## [What is needed]
Among the lines below, keep only those from the one containing "line-height:18px;white-space:nowrap;direction:rtl;flex:0 0 auto;" through the one containing "width:145px;height:18px;box-sizing:border-box;", and reproduce them exactly.

## [Supplied material]

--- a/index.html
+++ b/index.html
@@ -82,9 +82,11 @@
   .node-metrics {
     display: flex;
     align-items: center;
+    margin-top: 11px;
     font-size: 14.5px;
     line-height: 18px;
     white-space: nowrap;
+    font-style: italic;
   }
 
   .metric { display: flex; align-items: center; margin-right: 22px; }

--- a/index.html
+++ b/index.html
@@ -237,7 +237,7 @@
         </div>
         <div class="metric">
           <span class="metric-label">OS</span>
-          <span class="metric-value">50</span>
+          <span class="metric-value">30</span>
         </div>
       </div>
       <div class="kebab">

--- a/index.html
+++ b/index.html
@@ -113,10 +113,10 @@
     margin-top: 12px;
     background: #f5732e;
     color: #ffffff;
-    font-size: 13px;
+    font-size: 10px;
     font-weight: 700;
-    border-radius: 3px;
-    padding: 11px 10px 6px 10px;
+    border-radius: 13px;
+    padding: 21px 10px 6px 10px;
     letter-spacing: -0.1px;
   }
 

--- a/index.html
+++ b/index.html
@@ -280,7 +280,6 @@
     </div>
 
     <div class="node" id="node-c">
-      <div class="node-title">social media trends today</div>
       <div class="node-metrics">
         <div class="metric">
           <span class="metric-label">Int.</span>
...
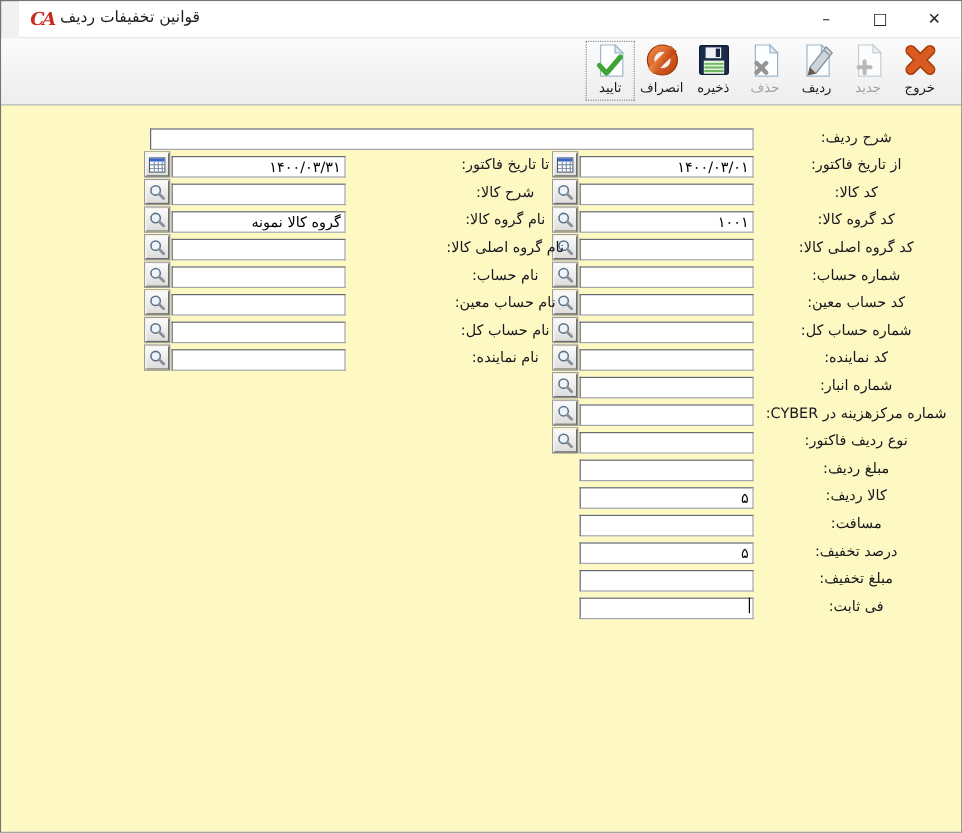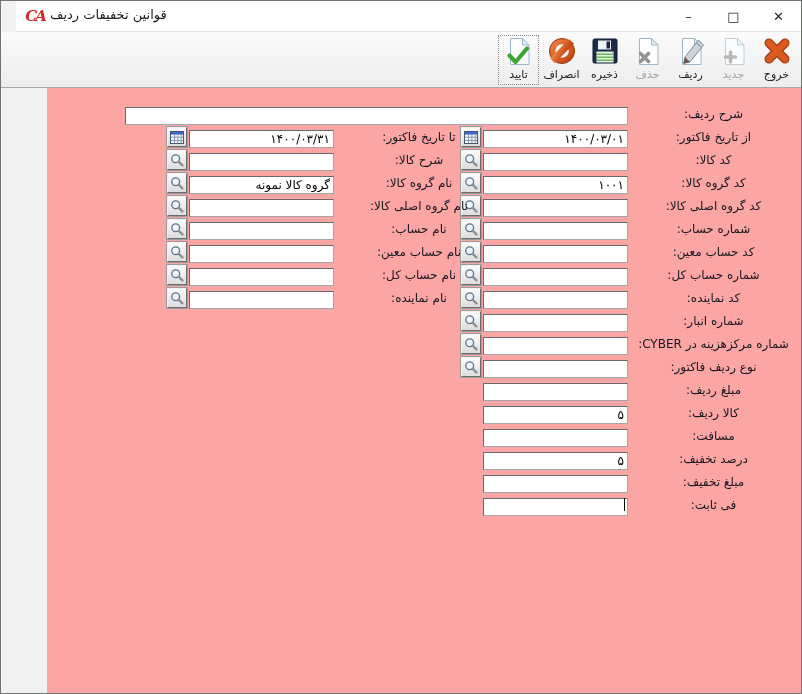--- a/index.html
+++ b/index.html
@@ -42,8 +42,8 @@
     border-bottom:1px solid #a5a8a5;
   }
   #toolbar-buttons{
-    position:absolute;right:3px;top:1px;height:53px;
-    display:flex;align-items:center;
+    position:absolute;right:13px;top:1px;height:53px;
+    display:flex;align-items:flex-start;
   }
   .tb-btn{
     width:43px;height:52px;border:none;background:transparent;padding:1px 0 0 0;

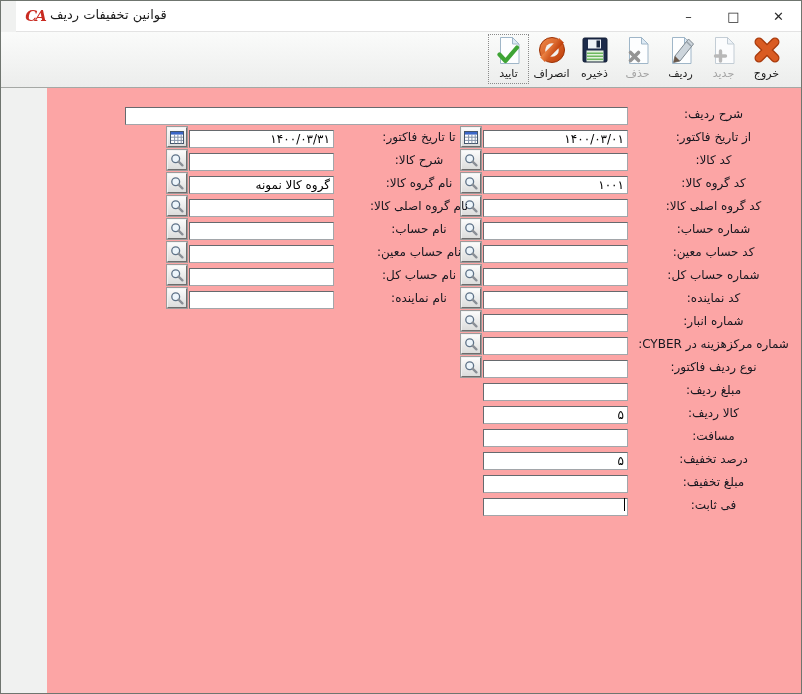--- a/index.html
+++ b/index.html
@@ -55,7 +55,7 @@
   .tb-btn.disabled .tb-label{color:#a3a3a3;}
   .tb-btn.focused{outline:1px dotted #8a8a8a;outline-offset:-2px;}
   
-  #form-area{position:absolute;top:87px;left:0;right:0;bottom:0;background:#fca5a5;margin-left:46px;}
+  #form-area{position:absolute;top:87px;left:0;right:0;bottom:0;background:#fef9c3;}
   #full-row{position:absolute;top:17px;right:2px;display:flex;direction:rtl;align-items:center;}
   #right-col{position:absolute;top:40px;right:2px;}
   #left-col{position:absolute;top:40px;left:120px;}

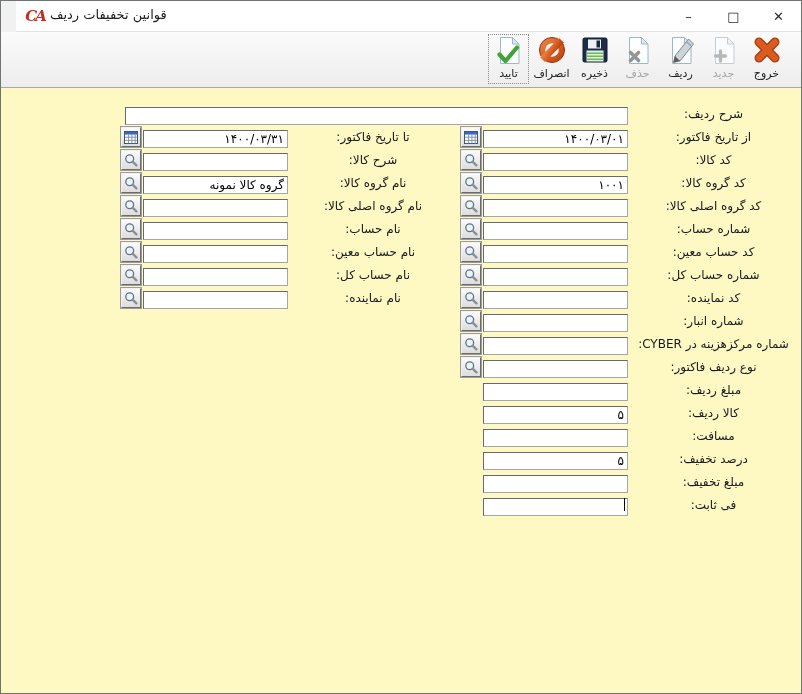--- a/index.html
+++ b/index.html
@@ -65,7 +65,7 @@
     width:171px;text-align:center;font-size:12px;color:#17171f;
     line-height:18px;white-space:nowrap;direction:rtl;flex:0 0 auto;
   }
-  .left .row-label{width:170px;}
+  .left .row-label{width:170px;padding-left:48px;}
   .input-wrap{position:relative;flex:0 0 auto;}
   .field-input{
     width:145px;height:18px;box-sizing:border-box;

## [Answer for this exercise]
     line-height:18px;white-space:nowrap;direction:rtl;flex:0 0 auto;
   }
-  .left .row-label{width:170px;}
+  .left .row-label{width:170px;padding-left:48px;}
   .input-wrap{position:relative;flex:0 0 auto;}
   .field-input{
     width:145px;height:18px;box-sizing:border-box;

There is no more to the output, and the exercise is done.